_How to complete this task:_ Every line below between the one holding "(463, 109) none" and the one holding "(407, 390) none", inclusive, should be copied exactly, and no other line.

_Entries shown:_
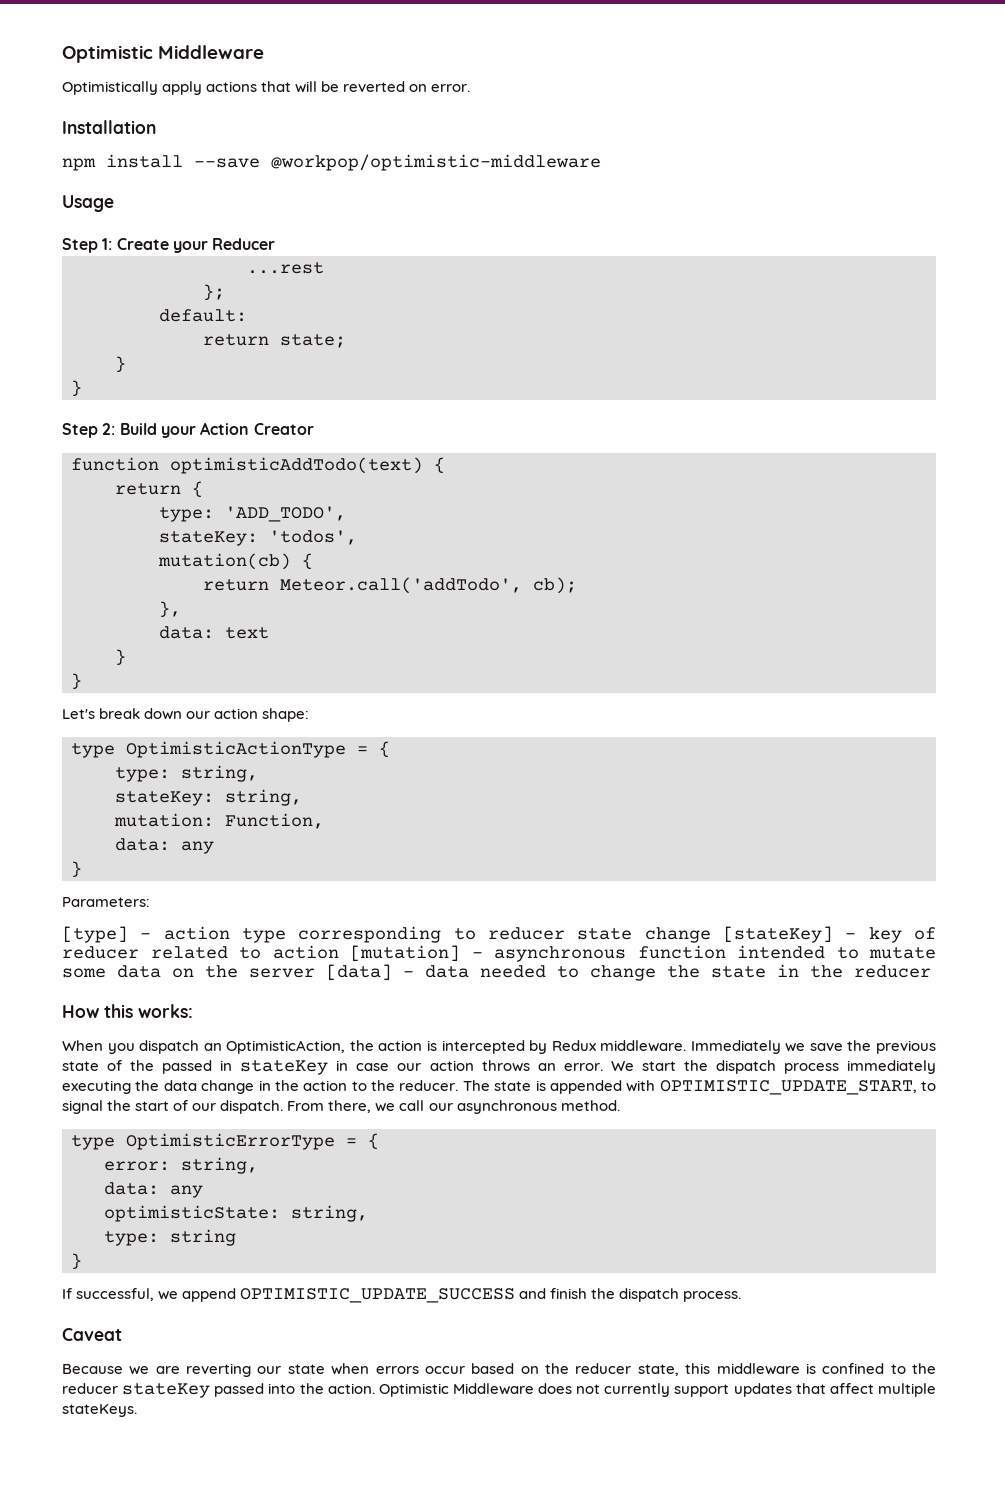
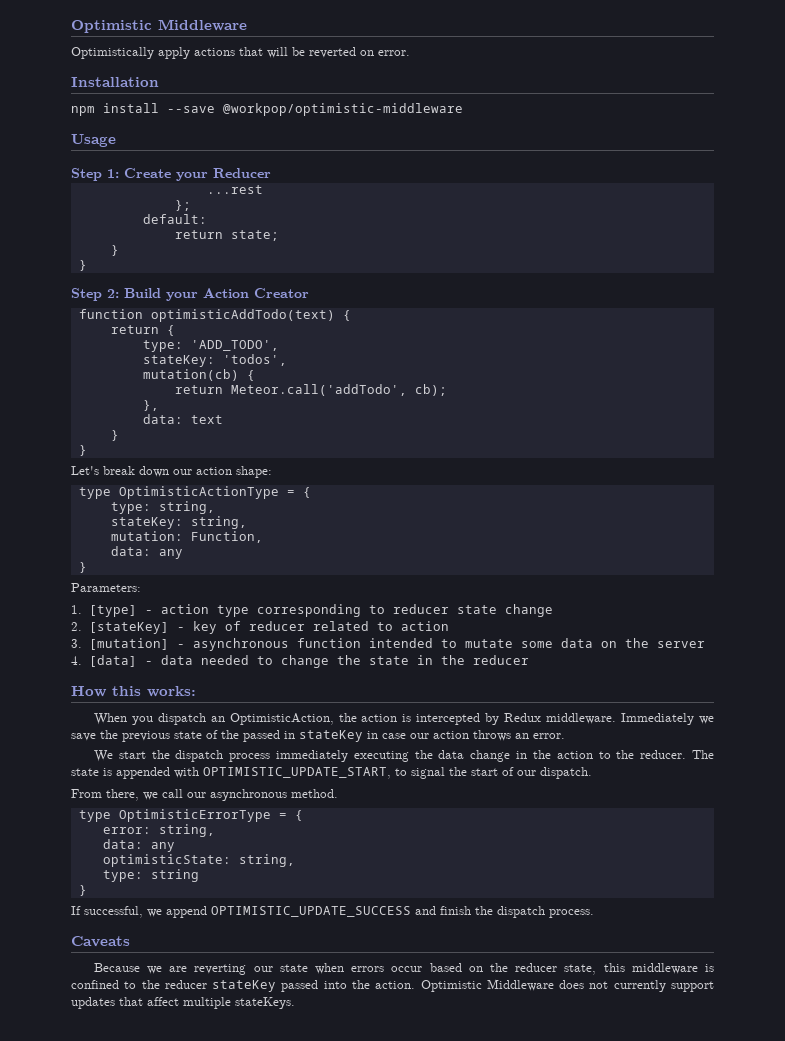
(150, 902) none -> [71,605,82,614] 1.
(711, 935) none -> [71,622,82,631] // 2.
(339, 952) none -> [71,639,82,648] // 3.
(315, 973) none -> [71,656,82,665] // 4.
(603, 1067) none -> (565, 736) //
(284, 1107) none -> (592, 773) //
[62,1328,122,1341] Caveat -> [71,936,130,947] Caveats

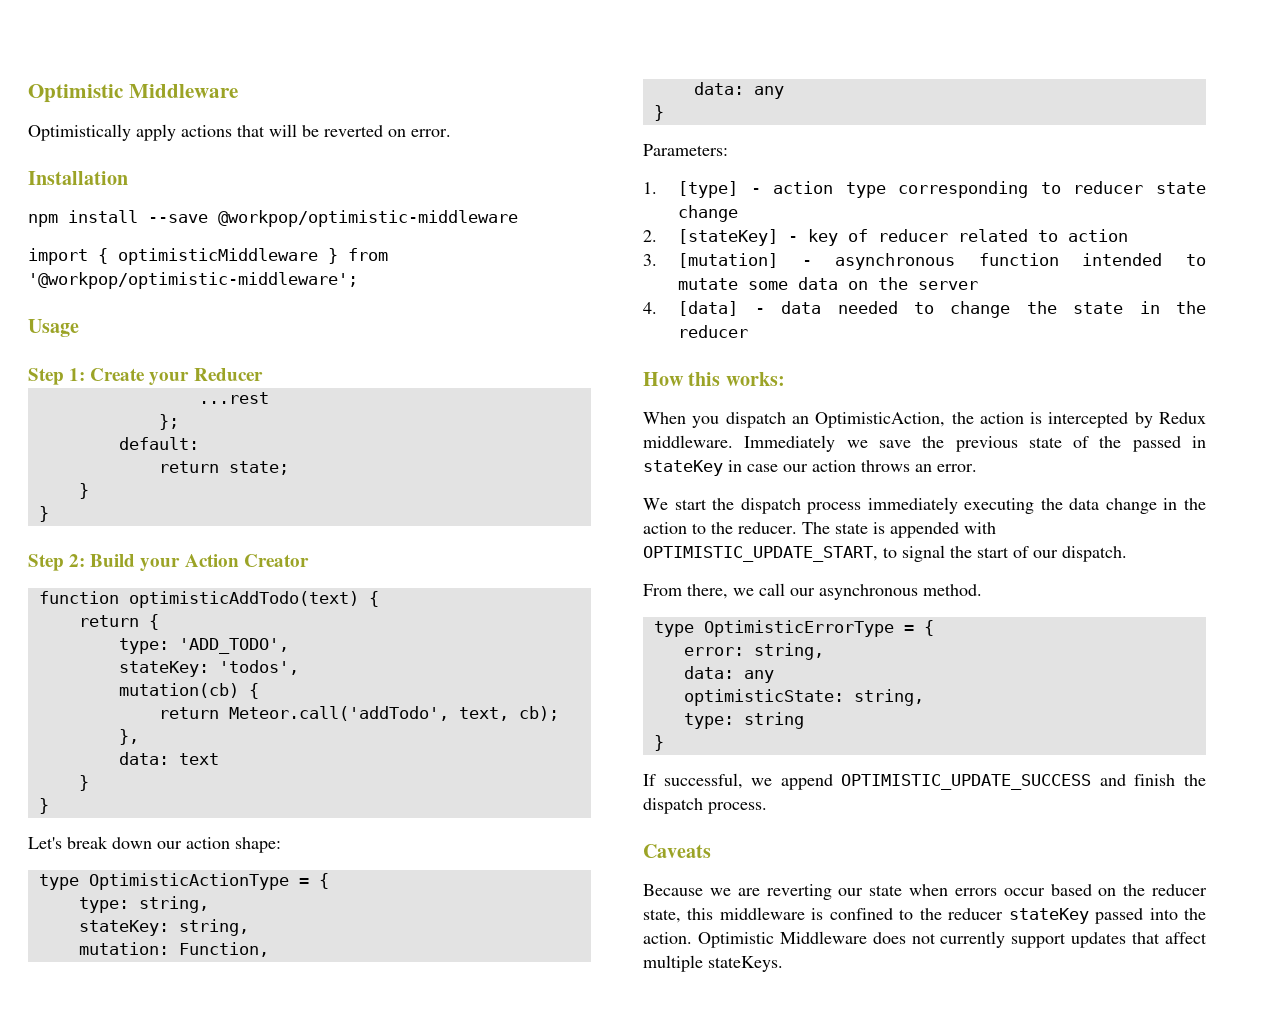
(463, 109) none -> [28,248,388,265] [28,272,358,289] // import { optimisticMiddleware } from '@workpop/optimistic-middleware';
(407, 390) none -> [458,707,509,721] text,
...
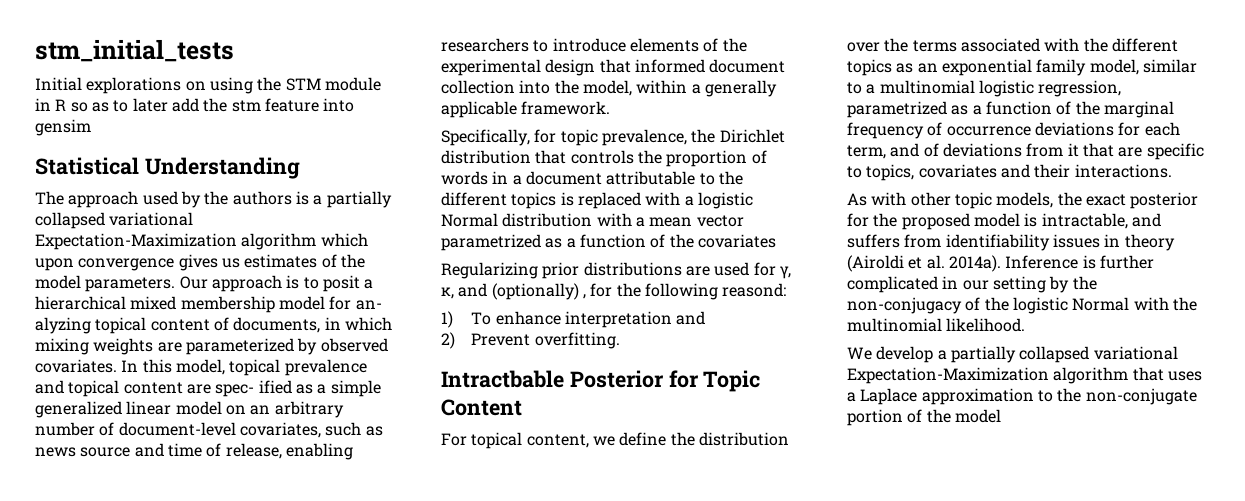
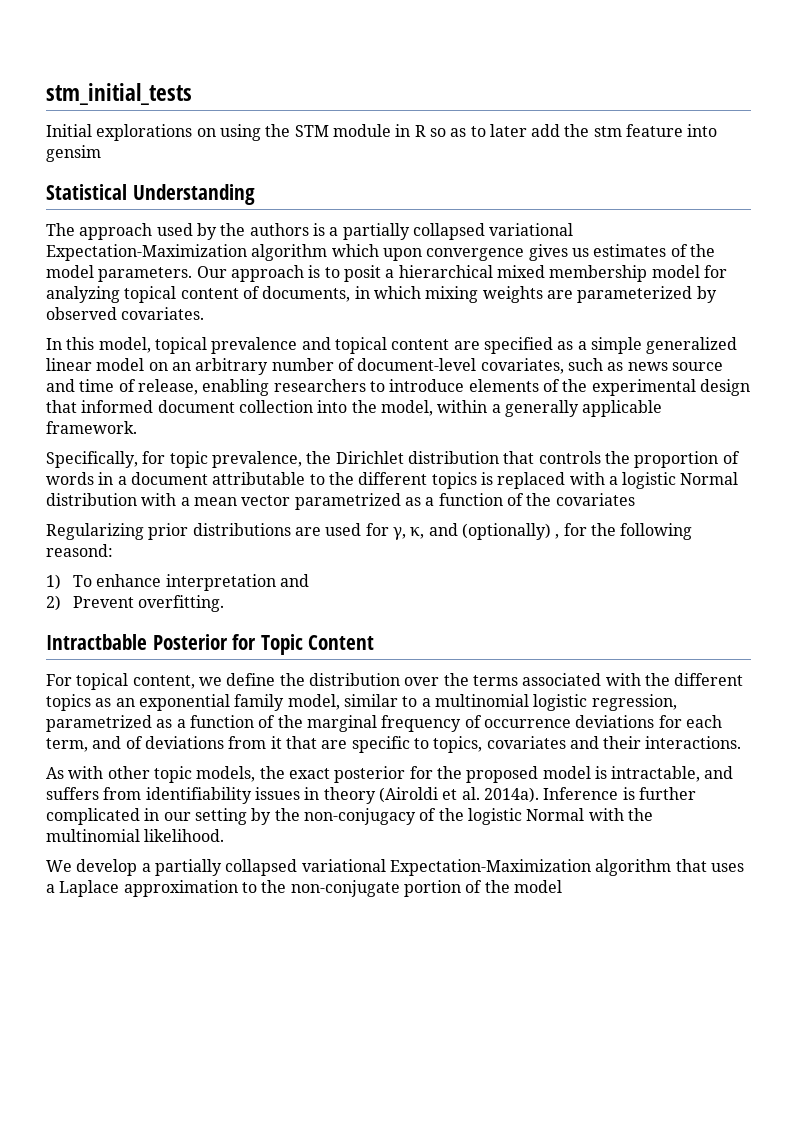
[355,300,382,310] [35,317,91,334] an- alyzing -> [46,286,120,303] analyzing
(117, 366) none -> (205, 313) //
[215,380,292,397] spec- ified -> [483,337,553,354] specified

_Answer box:_
(463, 109) none -> [28,248,388,265] [28,272,358,289] // import { optimisticMiddleware } from '@workpop/optimistic-middleware';
(407, 390) none -> [458,707,509,721] text,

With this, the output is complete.